Casely-Heyford is a rare collaboration in the contemporary fashion field: that of father and son. Launched just over a year ago by Charlie Casely-Heyford and his renowned dad Joe, the brand is based in a philosophy of combining quintessentially British sartorial traditions with those of anarchy; the vibrant expression of street fashion and DIY subcultures.
Joe Casely-Heyford – now OBE- rose to prominence in the early 1990’s, one of the first generation of British designers to consolidate all of the styles and stances of the vibrant UK underground scene of the late 1980’s with the traditions of British tailoring and contemporary fashion. His much sought after clothes adorned idols such as The Clash and U2 and his mens and women’s collections were advocated by the hippest fashion stylists.
Later, Joe Casely-Heyford returned to his tailoring roots and, as designer for the traditional British tailoring house of Gieves & Hawkes, was much praised for his repositioning of the brand for the realities of the twenty-first century.

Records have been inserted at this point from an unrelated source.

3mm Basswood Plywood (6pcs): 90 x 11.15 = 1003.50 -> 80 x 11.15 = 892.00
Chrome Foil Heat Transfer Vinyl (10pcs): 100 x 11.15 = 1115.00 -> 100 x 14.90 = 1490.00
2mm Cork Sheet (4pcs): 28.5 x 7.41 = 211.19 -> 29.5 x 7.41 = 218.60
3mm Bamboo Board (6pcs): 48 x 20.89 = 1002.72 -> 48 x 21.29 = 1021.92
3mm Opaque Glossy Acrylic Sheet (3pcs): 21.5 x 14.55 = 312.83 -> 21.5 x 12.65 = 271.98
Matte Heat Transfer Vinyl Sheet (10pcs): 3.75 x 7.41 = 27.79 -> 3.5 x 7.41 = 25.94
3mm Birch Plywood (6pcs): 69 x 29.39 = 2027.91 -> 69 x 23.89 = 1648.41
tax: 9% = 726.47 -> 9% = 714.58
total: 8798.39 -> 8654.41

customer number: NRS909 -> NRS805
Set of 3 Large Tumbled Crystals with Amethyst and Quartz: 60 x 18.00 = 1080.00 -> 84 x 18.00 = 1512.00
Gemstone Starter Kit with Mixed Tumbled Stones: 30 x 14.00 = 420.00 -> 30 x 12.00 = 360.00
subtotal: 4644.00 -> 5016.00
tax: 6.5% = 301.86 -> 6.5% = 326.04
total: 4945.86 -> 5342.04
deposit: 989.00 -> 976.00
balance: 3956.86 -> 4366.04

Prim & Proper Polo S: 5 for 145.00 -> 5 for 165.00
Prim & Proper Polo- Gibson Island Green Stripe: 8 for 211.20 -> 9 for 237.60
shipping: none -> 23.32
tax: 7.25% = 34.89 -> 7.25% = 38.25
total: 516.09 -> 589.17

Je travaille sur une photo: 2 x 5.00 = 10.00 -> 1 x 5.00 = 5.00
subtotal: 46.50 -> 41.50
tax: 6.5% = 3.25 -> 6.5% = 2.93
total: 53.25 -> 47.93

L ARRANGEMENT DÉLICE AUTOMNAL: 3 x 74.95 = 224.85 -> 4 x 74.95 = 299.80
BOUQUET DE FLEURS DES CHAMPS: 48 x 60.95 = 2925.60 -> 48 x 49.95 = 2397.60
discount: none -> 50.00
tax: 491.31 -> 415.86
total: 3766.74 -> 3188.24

Then, not that long ago, Joe joined forces with his son Charlie to launch the Casely-Heyford range of menswear. Staying strong to the roots of a thoughtful combination of anarchy and traditional sartorial elegance, the brand was immediately snapped up by hip outlets such as Dover Street Market, Colette and a whole swathe of top Japanese stores.
The AW10 collection sees the father and son duo sticking to a dark, sombre palette in traditional tailoring colours, here and there accentuated with the bold textiles that were always something of a signature for Joe in the 1990’s. Silhouettes incorporate both shapes drawn from traditional tailoring – with an emphasis on the comfortably-fitting country wardrobe of a gentlemen- mixed with street wear looks; tracksuits and the odd nod to punk or industrial Goth thrown in.
All in all, it’s not difficult to see why the discerning consumer might be somewhat pleased that the Casely-Heyfords have decided to turn fashion into a family tradition.